Aspects of my transition that once felt at odds with my spirituality could be reframed. There was joy to be had in being allowed a share in creation. When injecting my weekly HRT, I would recite the following from Rabbi Eli Kukla:
Baruch Atah Adonai Eloheinu Melech Ha’Olam Ha’Mavir L’Ovrim
Blessed are You, Eternal One, our God, Ruler of Time and Space, the Transforming One to those who transform/transition/cross over
There were even blessings for a change of name (even though I did ultimately decide to keep the one I was given at birth).
Aspects of masculine ritual that I adopted didn’t have to be justified! I can recite the traditional Birkat Hashachar blessing that thanks God for not making me a woman each day simply because it is currently the prayer language that makes the most sense to me right now. I could also thank God for making me as I am, or for not making me a man. I can alternate between feminine and masculine gendered verbs in Hebrew, and who’s gonna get me, the prayer cops? I can wear tefillin and a tichel. Trial and error is allowed in order to find what makes you feel comfortable.
Through all of this, I reached a moment when everything made sense again. After about seven months on HRT, I had gone to Rosh Hashanah services for the first time since starting my medical transition. My voice inhabited my body, resonating in a way it hadn’t before, and finally sounded right. Songs of praise filled my whole chest, and there wasn’t any room for concern as to whether I deserved to seek divine connection given my faults. It felt like coming home.
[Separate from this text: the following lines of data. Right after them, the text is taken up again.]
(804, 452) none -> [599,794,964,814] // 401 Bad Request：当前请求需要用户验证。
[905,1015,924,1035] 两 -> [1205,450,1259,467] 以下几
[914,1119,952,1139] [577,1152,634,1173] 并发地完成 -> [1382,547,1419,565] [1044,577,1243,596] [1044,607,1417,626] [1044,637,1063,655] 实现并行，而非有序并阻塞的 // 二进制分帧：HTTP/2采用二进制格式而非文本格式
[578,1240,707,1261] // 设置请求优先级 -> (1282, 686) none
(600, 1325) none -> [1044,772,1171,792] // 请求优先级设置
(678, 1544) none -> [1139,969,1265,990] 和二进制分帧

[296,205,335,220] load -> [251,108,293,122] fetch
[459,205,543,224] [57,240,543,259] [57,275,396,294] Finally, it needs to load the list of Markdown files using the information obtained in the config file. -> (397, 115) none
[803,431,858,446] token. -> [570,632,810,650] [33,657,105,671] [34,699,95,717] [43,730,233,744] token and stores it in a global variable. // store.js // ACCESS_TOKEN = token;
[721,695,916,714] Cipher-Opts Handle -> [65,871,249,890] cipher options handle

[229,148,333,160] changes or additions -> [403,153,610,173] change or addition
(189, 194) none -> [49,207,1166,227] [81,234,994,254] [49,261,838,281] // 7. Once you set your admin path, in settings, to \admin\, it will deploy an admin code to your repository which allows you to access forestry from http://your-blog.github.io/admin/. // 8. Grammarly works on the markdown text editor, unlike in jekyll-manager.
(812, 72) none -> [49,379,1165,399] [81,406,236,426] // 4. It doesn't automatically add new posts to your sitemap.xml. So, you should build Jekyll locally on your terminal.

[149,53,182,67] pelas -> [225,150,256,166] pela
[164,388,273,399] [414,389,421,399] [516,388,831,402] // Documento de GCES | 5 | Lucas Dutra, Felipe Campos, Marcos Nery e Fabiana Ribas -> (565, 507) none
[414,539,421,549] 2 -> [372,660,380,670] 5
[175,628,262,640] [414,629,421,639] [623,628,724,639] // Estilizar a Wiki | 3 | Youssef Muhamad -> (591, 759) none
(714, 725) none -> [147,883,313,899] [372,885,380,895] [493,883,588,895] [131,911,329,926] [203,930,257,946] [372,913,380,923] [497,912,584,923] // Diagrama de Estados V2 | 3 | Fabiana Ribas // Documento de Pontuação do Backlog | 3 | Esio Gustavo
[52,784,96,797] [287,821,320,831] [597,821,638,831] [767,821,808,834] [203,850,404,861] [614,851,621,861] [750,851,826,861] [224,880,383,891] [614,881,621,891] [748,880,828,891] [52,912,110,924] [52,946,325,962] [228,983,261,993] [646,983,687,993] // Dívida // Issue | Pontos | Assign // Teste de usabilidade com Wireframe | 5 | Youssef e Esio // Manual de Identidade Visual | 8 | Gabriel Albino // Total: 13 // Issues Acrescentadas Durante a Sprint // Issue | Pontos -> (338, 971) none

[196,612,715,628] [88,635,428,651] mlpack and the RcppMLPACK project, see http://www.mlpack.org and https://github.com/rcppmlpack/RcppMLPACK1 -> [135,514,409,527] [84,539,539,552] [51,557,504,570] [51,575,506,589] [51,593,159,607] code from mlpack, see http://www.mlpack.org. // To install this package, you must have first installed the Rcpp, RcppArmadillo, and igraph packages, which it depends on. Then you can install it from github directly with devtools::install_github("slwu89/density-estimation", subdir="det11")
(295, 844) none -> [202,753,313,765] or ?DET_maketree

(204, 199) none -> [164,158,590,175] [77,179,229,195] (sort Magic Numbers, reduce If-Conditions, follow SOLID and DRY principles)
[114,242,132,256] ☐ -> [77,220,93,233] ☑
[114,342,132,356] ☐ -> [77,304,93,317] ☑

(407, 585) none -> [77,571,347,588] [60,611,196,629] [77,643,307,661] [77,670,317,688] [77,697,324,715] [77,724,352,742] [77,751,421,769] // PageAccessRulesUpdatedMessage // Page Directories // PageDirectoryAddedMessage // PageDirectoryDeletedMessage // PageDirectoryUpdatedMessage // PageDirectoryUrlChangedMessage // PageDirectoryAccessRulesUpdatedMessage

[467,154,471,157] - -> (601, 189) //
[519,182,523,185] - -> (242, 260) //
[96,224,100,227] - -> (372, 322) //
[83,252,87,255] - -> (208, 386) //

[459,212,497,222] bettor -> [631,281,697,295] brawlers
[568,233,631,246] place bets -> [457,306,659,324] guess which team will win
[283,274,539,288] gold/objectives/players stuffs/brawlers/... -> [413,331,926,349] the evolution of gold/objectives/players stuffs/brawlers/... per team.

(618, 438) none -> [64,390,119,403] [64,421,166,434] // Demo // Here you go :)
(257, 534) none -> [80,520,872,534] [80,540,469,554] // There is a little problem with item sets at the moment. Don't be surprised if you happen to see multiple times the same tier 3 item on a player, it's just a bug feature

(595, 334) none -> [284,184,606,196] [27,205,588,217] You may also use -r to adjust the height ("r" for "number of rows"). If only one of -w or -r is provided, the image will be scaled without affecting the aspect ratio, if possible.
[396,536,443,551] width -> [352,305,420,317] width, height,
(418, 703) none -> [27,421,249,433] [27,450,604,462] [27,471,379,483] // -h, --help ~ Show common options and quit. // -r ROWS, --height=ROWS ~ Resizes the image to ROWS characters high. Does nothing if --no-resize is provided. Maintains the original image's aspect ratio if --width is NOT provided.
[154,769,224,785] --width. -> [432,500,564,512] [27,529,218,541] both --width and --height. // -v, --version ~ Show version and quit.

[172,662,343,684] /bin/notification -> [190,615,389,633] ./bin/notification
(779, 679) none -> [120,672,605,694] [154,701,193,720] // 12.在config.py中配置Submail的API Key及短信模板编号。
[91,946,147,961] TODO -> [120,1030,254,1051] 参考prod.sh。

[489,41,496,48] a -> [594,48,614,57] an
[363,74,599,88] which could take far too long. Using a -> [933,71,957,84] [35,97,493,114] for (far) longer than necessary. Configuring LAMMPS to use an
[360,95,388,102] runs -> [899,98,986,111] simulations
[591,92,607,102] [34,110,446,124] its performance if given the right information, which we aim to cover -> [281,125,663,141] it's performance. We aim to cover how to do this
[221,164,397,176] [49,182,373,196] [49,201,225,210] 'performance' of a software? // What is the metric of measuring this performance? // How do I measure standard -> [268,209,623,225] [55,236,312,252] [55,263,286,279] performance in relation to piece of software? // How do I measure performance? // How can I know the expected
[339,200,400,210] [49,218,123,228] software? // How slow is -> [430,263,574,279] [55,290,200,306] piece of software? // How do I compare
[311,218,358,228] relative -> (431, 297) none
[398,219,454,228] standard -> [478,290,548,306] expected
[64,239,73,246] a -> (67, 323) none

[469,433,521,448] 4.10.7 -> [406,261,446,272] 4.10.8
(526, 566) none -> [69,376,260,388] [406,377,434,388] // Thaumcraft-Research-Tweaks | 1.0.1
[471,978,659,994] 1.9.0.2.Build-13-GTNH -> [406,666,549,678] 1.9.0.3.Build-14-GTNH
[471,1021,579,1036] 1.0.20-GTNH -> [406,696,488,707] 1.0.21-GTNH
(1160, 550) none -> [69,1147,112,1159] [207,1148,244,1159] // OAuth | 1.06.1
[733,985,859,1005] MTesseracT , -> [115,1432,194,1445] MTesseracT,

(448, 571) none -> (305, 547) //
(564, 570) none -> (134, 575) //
At that moment, a lot of worries stopped feeling so pressing: whether I was called to Torah with ya’amod or ta’amod, whether I was meeting an arbitrary yet somehow universal masculine standard. This isn’t to say that I’ve given up on defining how my spirituality relates to my gender; rather, I have accepted that this process won’t ever end. Each choice is a personal and private thing, and it is something that I get to do every day.
I eventually did get to immerse myself in a ritual mikveh. Three other trans Jews were with me.